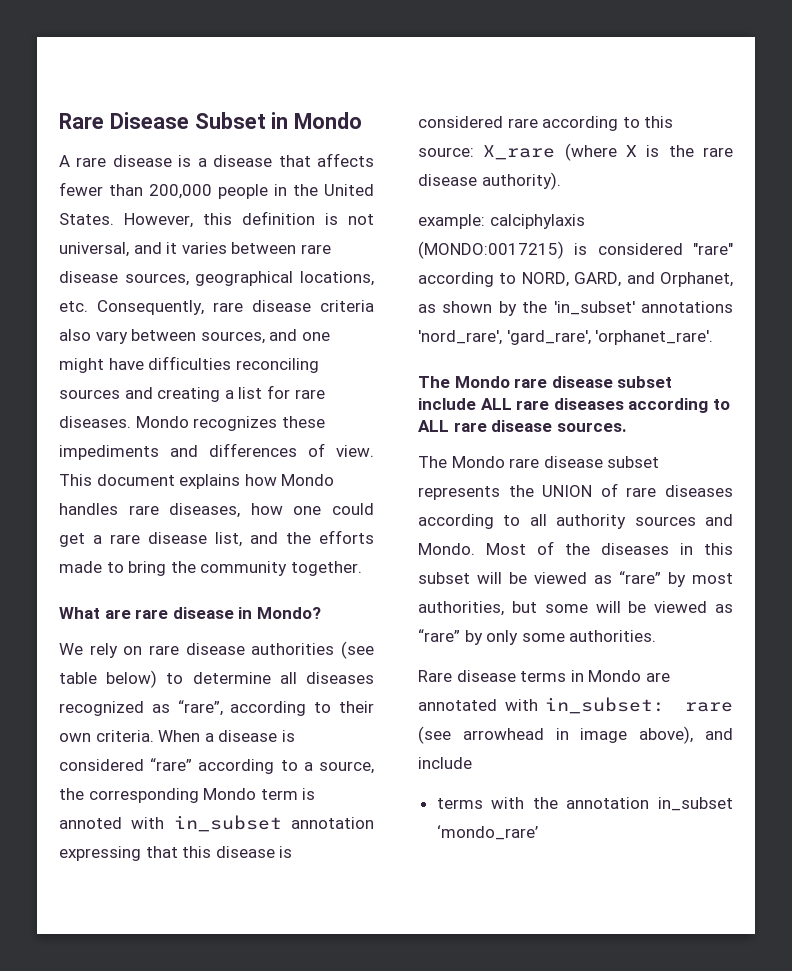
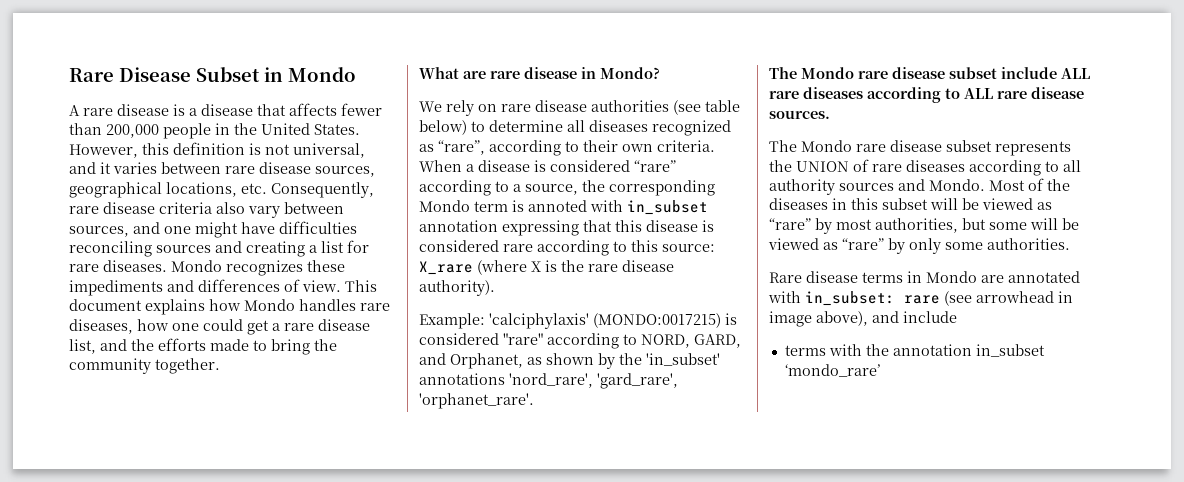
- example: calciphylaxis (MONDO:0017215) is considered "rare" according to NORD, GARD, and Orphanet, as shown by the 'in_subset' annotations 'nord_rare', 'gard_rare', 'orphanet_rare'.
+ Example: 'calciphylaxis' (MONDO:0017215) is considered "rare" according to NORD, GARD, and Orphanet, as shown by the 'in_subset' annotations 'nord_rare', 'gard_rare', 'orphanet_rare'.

==

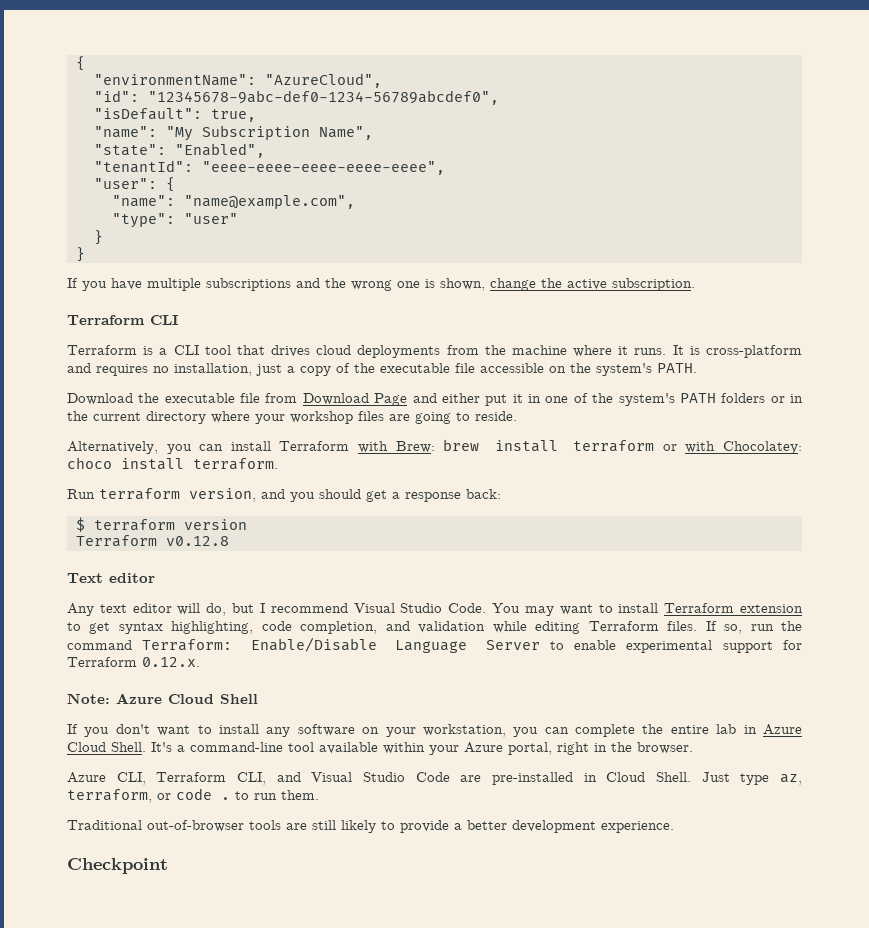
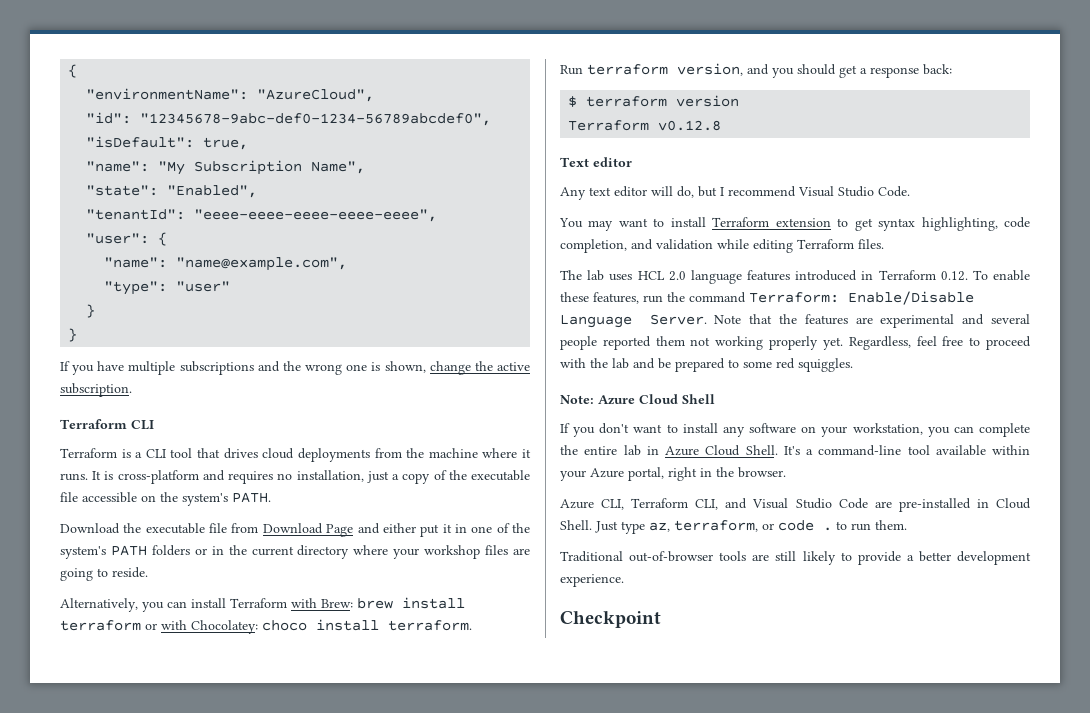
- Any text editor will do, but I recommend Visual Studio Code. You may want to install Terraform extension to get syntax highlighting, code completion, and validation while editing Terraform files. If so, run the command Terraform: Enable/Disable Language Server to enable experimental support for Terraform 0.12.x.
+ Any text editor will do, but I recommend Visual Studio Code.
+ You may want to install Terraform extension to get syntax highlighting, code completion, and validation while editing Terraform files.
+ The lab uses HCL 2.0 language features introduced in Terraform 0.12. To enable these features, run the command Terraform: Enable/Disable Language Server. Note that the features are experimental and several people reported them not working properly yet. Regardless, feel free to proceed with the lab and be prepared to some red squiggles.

◆ What is being asked: The range runs from the line above containing "- Any text editor" to the line containing "some red squiggles.", inclusive. Restate those lines word for word and no others.

◆ Response to this task:
- Any text editor will do, but I recommend Visual Studio Code. You may want to install Terraform extension to get syntax highlighting, code completion, and validation while editing Terraform files. If so, run the command Terraform: Enable/Disable Language Server to enable experimental support for Terraform 0.12.x.
+ Any text editor will do, but I recommend Visual Studio Code.
+ You may want to install Terraform extension to get syntax highlighting, code completion, and validation while editing Terraform files.
+ The lab uses HCL 2.0 language features introduced in Terraform 0.12. To enable these features, run the command Terraform: Enable/Disable Language Server. Note that the features are experimental and several people reported them not working properly yet. Regardless, feel free to proceed with the lab and be prepared to some red squiggles.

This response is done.